O diretor de um dos hospitais públicos mais importantes de Manaus enviou aos profissionais de saúde uma mensagem no WhatsApp implorando por sua ajuda.

“O hospital Getúlio Vargas não tem oxigênio e todos os pacientes estão sendo ambuzados (ventilados manualmente). Se alguém puder ajudar a girar a ventilação dos pacientes da UTI do quinto andar, por favor, precisamos de vocês ”, disse. “Esta é a situação. É crítico. Vamos lutar. Se você puder ajudar, por favor, ajude. ”

Outro profissional de saúde do mesmo hospital disse aos funcionários do Guardian que estavam muito ocupados tentando salvar vidas para contar os mortos. “Manaus é um caos”, disseram eles. “Não temos oxigênio.”

Um vídeo compartilhado nas redes sociais mostrou uma mulher desesperada saindo de uma clínica pública gritando: “Estamos em um estado terrível. O oxigênio da unidade inteira simplesmente acabou e muitas pessoas estão morrendo. Qualquer pessoa que tiver oxigênio disponível, traga-o para a clínica [perto do aeroporto]. Há tantas pessoas morrendo, pelo amor de Deus. ”

Falando ao lado do governador na entrevista coletiva de quinta-feira, a oficial de saúde local Tatiana Amorim disse que o valor de R no estado do Amazonas agora é de 1,3. “Isso significa que, para cada 100 pessoas, 130 são infectadas a cada sete dias. Essa velocidade foi observada em abril e maio [no auge da primeira onda]. Isso significa que estamos realmente experimentando um tsunami ”.

Amorim disse que há três explicações possíveis para o aumento repentino das infecções: o relaxamento das medidas de contenção, o aumento da transmissão durante as festas de Natal e final de ano e a chance de uma nova variante do coronavírus estar circulando no Amazonas.

Lima, um apresentador de televisão de 44 anos alinhado com o presidente de direita Jair Bolsonaro, afirmou que o governo federal foi mobilizado “para que possamos superar este momento o mais rápido possível”.

“Estamos em pé de guerra”, disse ele, anunciando que os pacientes com coronavírus seriam evacuados para outros estados para tratamento. O vice-presidente do Brasil, Hamilton Mourão, tuitou fotos de cilindros de oxigênio sendo transportados de avião para Manaus pela Força Aérea.

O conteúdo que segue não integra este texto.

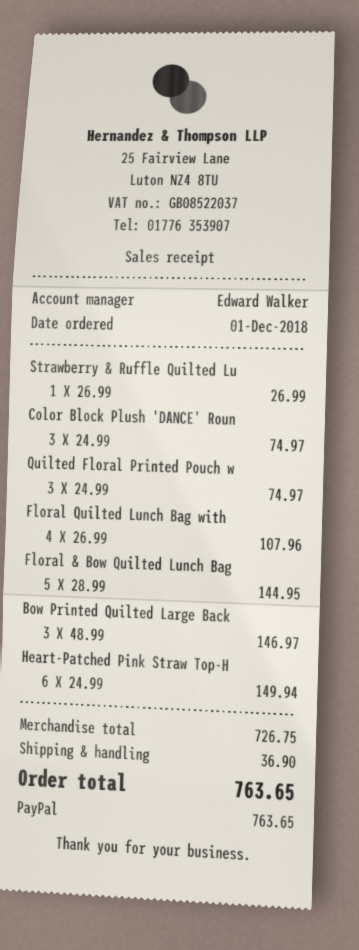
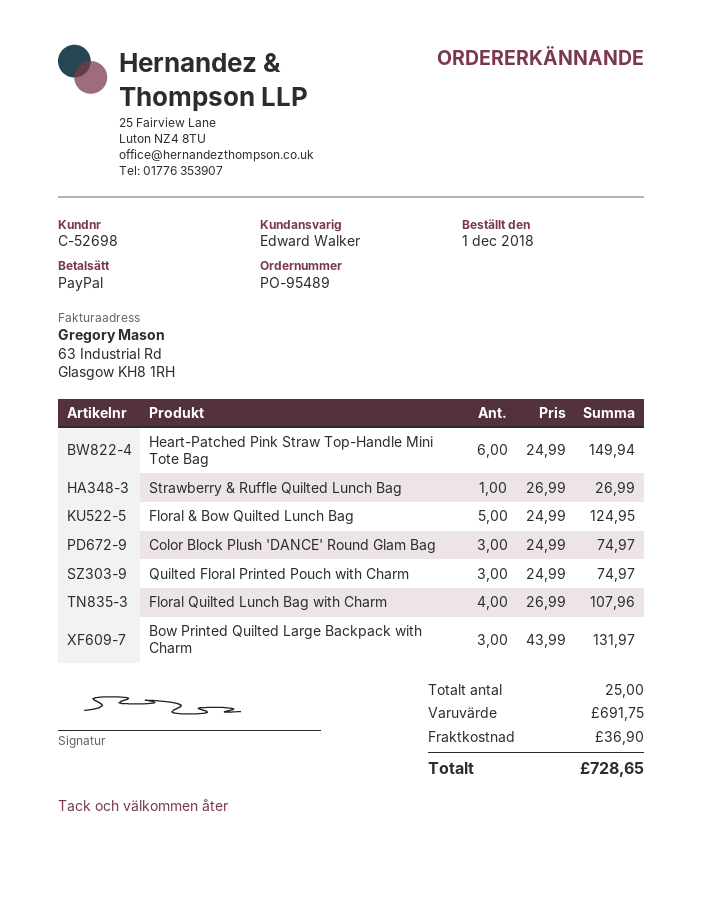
Floral & Bow Quilted Lunch Bag: 5 x 28.99 = 144.95 -> 5 x 24.99 = 124.95
Bow Printed Quilted Large Back: 3 x 48.99 = 146.97 -> 3 x 43.99 = 131.97
subtotal: 726.75 -> 691.75
total: 763.65 -> 728.65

Mas muitos verão essas ações como muito pouco, muito tarde. Os especialistas em doenças infecciosas passaram meses instando as autoridades a impor algum tipo de bloqueio para evitar exatamente esse tipo de situação. A penúltima petição, em 4 de janeiro, advertia que Manaus estava novamente “mergulhada no caos” e implorava: “Precisamos salvar vidas e não repetir a tragédia sanitária e humanitária de 2020 em 2021.”

As autoridades estaduais só agiram em 26 de dezembro, ordenando que as lojas fechassem por 15 dias, antes de recuarem dessas medidas após protestos de rua de empresários e trabalhadores locais.

“A política mata”, disse na quinta-feira o agente de saúde do hospital Getúlio Vargas.

Orellana disse que o número de enterros não deixa dúvidas de que a cidade enfrenta sua hora mais sombria.

“Ontem, batemos um novo recorde pelo quarto dia consecutivo com o total absurdo de 198 enterros. No sábado, houve 130 enterros. No domingo, 144. Na segunda, 150. Na terça, 166 ”, disse ele. Em tempos normais, a média seria cerca de 30.

“É uma catástrofe e as próximas horas serão as piores que você possa imaginar.”